By introducing a Leyden-jar into the circuit of a powerful induction-coil, a series of dense and dazzling flashes of light, each of momentary duration, is obtained. Every such flash in a darkened room renders the drops distinct, each drop being transformed into a little star of intense brilliancy. If the vein be then acted on by a sound of the proper pitch, it instantly gathers its drops together into a necklace of inimitable beauty.

In these experiments the whole vein gathers itself into a single arched band when the proper note is sounded; but, by varying the conditions, it may be caused to divide into two or more such bands, as shown in Fig. 145. Drawings, however, are ineffectual here; for the wonder of these experiments depends mainly on the sudden transition of the vein from one state to the other. In the motion dwells the surprise, and this no drawing can render.58

SUMMARY OF CHAPTER VI

When a gas-flame is placed in a tube, the air in passing over the flame is thrown into vibration, musical sounds being the consequence.

Making allowance for the high temperature of the column of air associated with the flame, the pitch of the note is that of an open organ-pipe of the length of the tube surrounding the flame.

The vibrations of the flame, while the sound continues, consist of a series of periodic extinctions, total or partial, between every two of which the flame partially recovers its brightness.

The periodicity of the phenomenon may be demonstrated by means of a concave mirror which forms an image of the vibrating flame upon a screen.

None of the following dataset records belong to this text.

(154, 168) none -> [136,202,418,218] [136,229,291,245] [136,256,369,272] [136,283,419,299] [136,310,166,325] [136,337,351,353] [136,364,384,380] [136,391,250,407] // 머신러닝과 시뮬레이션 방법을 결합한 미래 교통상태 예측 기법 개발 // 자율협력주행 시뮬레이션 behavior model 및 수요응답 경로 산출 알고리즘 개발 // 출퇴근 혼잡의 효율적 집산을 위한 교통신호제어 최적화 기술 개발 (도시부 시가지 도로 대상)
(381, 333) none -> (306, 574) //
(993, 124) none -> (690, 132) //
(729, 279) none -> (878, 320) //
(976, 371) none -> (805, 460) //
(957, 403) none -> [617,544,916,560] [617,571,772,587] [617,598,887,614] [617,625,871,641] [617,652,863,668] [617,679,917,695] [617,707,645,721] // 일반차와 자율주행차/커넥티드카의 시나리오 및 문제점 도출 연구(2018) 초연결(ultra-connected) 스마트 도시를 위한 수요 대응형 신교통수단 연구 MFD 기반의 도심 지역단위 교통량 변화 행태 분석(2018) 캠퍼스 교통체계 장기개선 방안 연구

When the image is sharply defined, the rotation of the mirror reduces the single image to a series of separate images of the flame. The dark spaces between the images correspond to the extinctions of the flame, while the images themselves correspond to its periods of recovery.

Besides the fundamental note of the associated tube, the flame can also be caused to excite the higher overtones of the tube. The successive divisions of the column of air are those of an open organ-pipe when its harmonic tones are sounded.

On sounding a note nearly in unison with a tube containing a silent flame, the flame jumps; and if the position of the flame in the tube be rightly chosen, the extraneous sound will cause the flame to sing.

While the flame is singing, a note nearly in unison with its own produces beats, and the flame is seen to jump in synchronism with the beats. The jumping is also observed when the position of the flame within its tube is not such as to enable it to sing.

NAKED FLAMES

When the pressure of the gas which feeds a naked flame is augmented, the flame, up to a certain point, increases in size. But if the pressure be too great, the flame roars or flares.

The roaring or flaring of the flame is caused by the state of vibration into which the gas is thrown in the orifice of the burner, when the pressure which urges it through the orifice is excessive.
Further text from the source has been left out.